The name is Shakespeare, William Shakespeare. Get used to that name. You are going to be seeing it a lot in these pages. For the next few weeks, there is a star-crossed convergence of bardic works. There will be more Shakespeare than you can shake a spear at. Playwise, that's not a bad position to find yourself in. The problem comes in scheduling it all into your busy calendar.

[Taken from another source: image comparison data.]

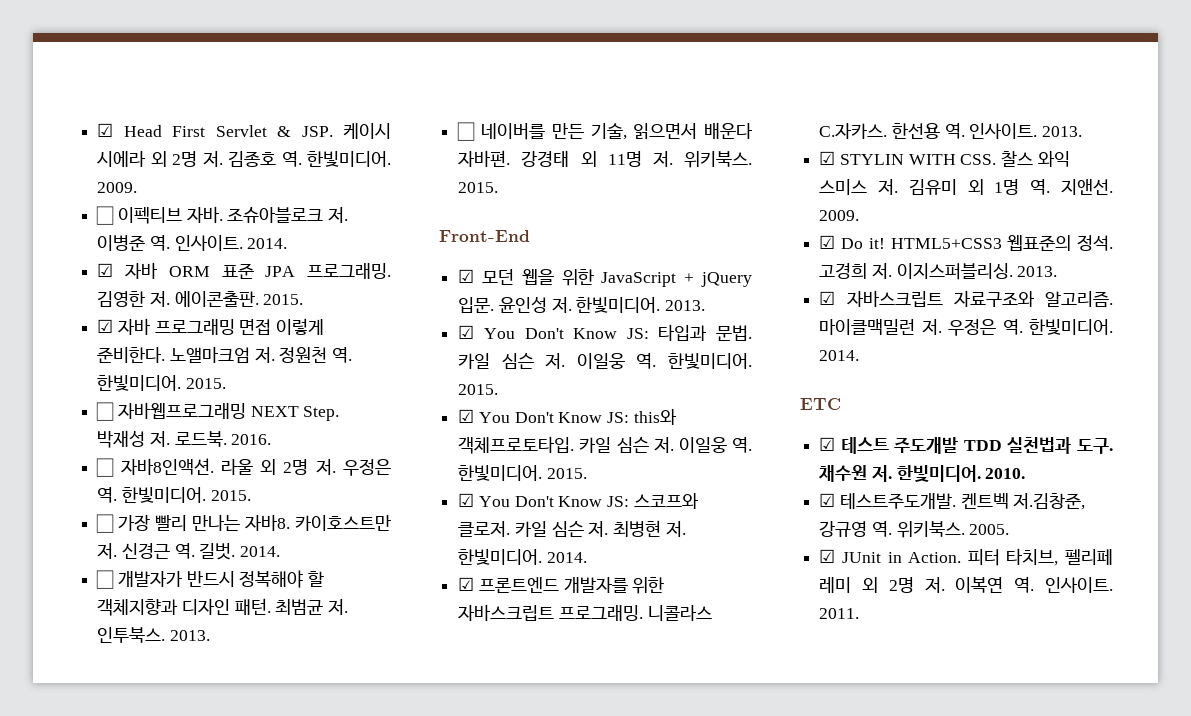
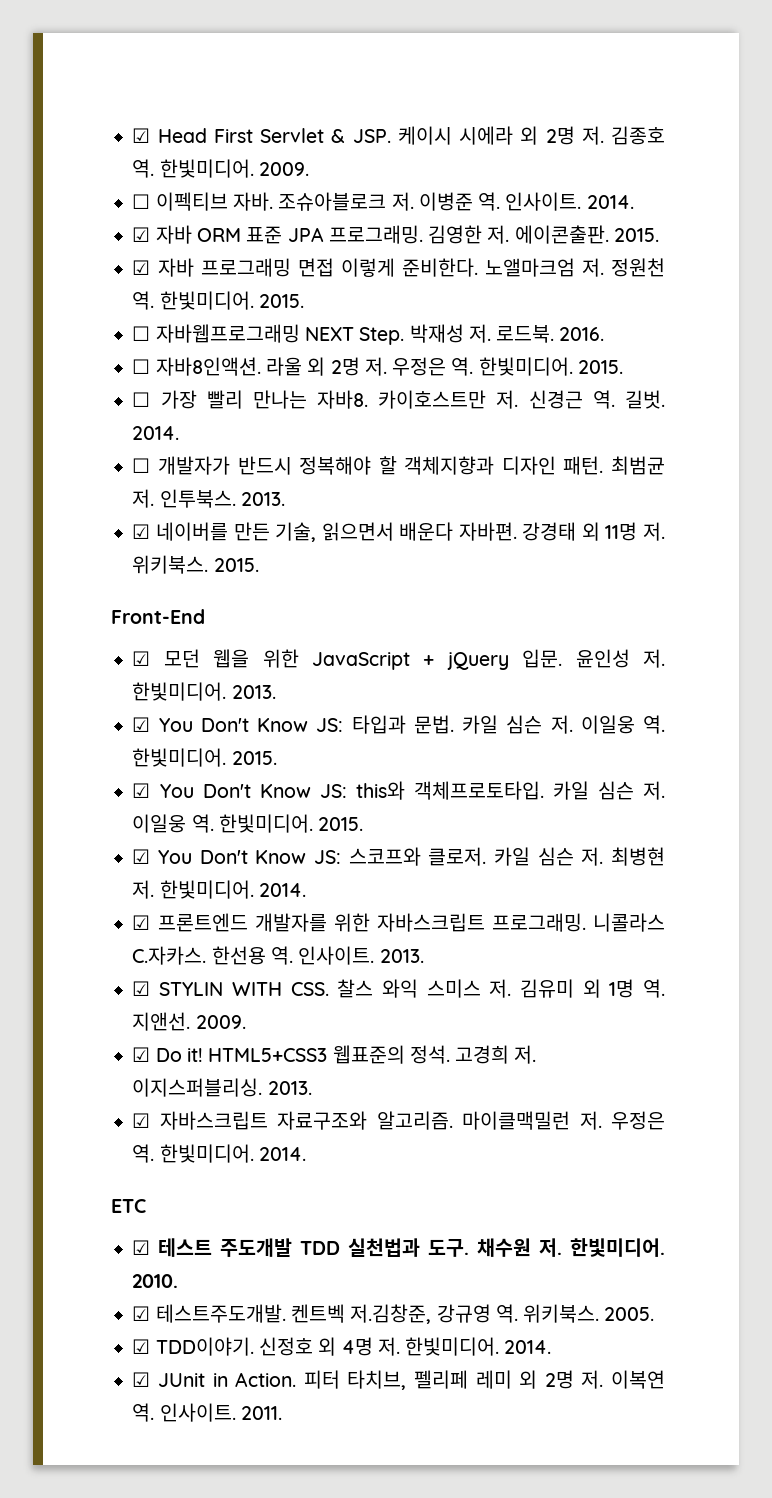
- ☐ 네이버를 만든 기술, 읽으면서 배운다 자바편.
+ ☑ 네이버를 만든 기술, 읽으면서 배운다 자바편.
+ ☑ TDD이야기. 신정호 외 4명 저. 한빛미디어. 2014.

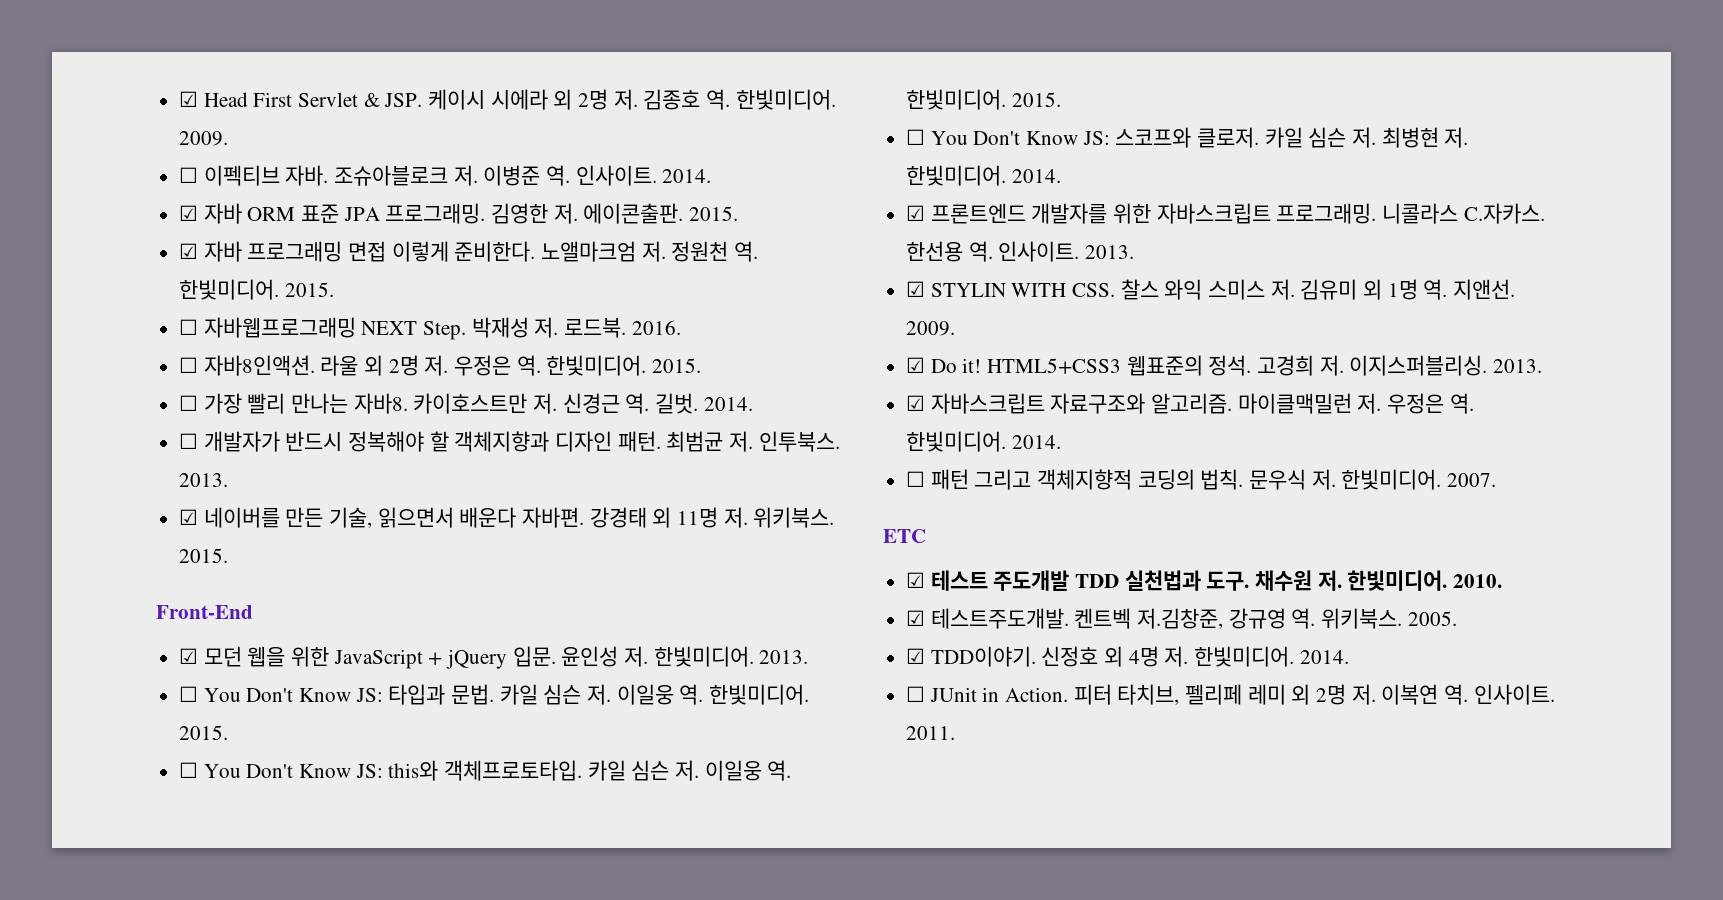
- ☑ You Don't Know JS: 타입과 문법.
+ ☐ You Don't Know JS: 타입과 문법.
- ☑ You Don't Know JS: this와 객체프로토타입.
+ ☐ You Don't Know JS: this와 객체프로토타입.
- ☑ You Don't Know JS: 스코프와 클로저.
+ ☐ You Don't Know JS: 스코프와 클로저.
+ ☐ 패턴 그리고 객체지향적 코딩의 법칙. 문우식 저. 한빛미디어. 2007.
- ☑ JUnit in Action.
+ ☐ JUnit in Action.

You are thinking, "If only there was some kind of guide to all the plays. Something that would help me in my scheduling." Fear not, gentle reader, for we have divined your thought before it was formed and have created such a guide - the article you doth read at this moment. Read on!
Linn-Benton Community College shakes things into gear Feb. 23 with a kid-friendly version of "Much Ado About Nothing." One of Shakespeare's most popular comedies, the play also deals with some fairly heady and dramatic stuff, most of which has been pared down in this production, which has been playing for grade-school kids throughout the Willamette Valley since mid-February. The show on Feb. 23, and another March 2, are for kids to return with their families, or for kids who did not get to see it through school.

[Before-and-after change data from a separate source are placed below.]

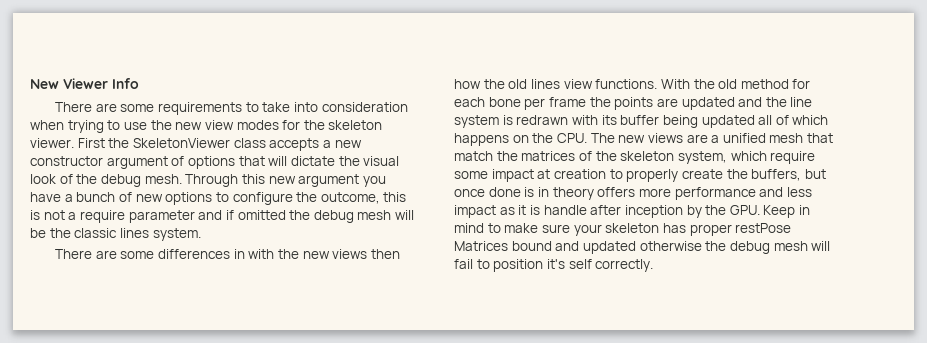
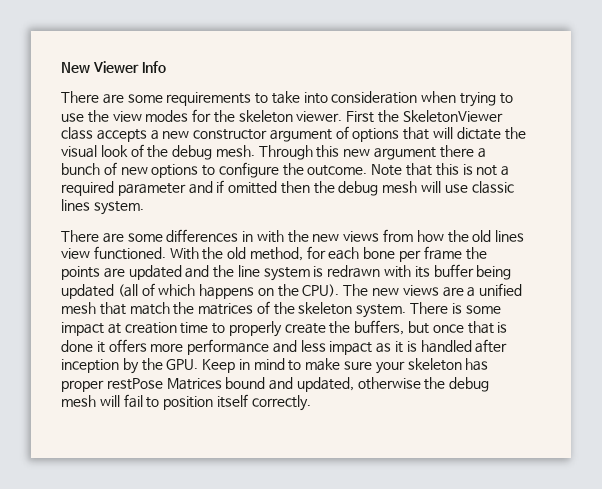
- There are some requirements to take into consideration when trying to use the new view modes for the skeleton viewer.
+ There are some requirements to take into consideration when trying to use the view modes for the skeleton viewer.
- Through this new argument you have a bunch of new options to configure the outcome, this is not a require parameter and if omitted the debug mesh will be the classic lines system.
+ Through this new argument there a bunch of new options to configure the outcome. Note that this is not a required parameter and if omitted then the debug mesh will use classic lines system.
- There are some differences in with the new views then how the old lines view functions.
+ There are some differences in with the new views from how the old lines view functioned.
- With the old method for each bone per frame the points are updated and the line system is redrawn with its buffer being updated all of which happens on the CPU. The new views are a unified mesh that match the matrices of the skeleton system, which require some impact at creation to properly create the buffers, but once done is in theory offers more performance and less impact as it is handle after inception by the GPU. Keep in mind to make sure your skeleton has proper restPose Matrices bound and updated otherwise the debug mesh will fail to position it's self correctly.
+ With the old method, for each bone per frame the points are updated and the line system is redrawn with its buffer being updated (all of which happens on the CPU). The new views are a unified mesh that match the matrices of the skeleton system. There is some impact at creation time to properly create the buffers, but once that is done it offers more performance and less impact as it is handled after inception by the GPU. Keep in mind to make sure your skeleton has proper restPose Matrices bound and updated, otherwise the debug mesh will fail to position itself correctly.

The focus of the LBCC production is on Shakespeare's main story of love gained, loved lost through lack of trust, and loved gained again through making amends. Returned from the war, three soldiers' thoughts turn to love. Claudio becomes engaged to Hero while Benedick and Beatrice, who have vowed never to marry, fight their attraction to each other. The wedding day approaches, but the evil Don John is determined to put an end to all the happiness. He frames Hero to make it appear to Claudio that she has been unfaithful. Accused at the altar, Hero swoons and is mistaken to be dead. Beatrice and Benedick, with the advice of the friar and Hero's mother, conceal the truth about Hero's "death" in order to get back at Claudio and unmask the villain.
The source material for this play is an adaptation of Shakespeare's work by Lois Burdett that converted the play into rhyming couplets. Director Jean Bonifas converted those couplets back into stage form by putting the couplets into the mouths of the correct characters and breaking the action back into dramatic scenes.
The result is a free-spirited romp through Shakespeare's tale - a romp that has a lot of fun with its source material while remaining faithful to it as well. And best of all, audience participation is built into the show. In several scenes, children from the audience (who have been picked and coached before the show starts) are brought on stage to play parts as extras. Other children in the audience are encouraged throughout the play to boo the villains and cheer the heroes and call out warnings to characters - "What? Someone's behind the tree?" The actors engage in nicely timed stage business involving checking out the tree. The initial actor turns and shrugs, "I don't see anyone behind that tree." "He's right there!" the kids yell back in exasperation.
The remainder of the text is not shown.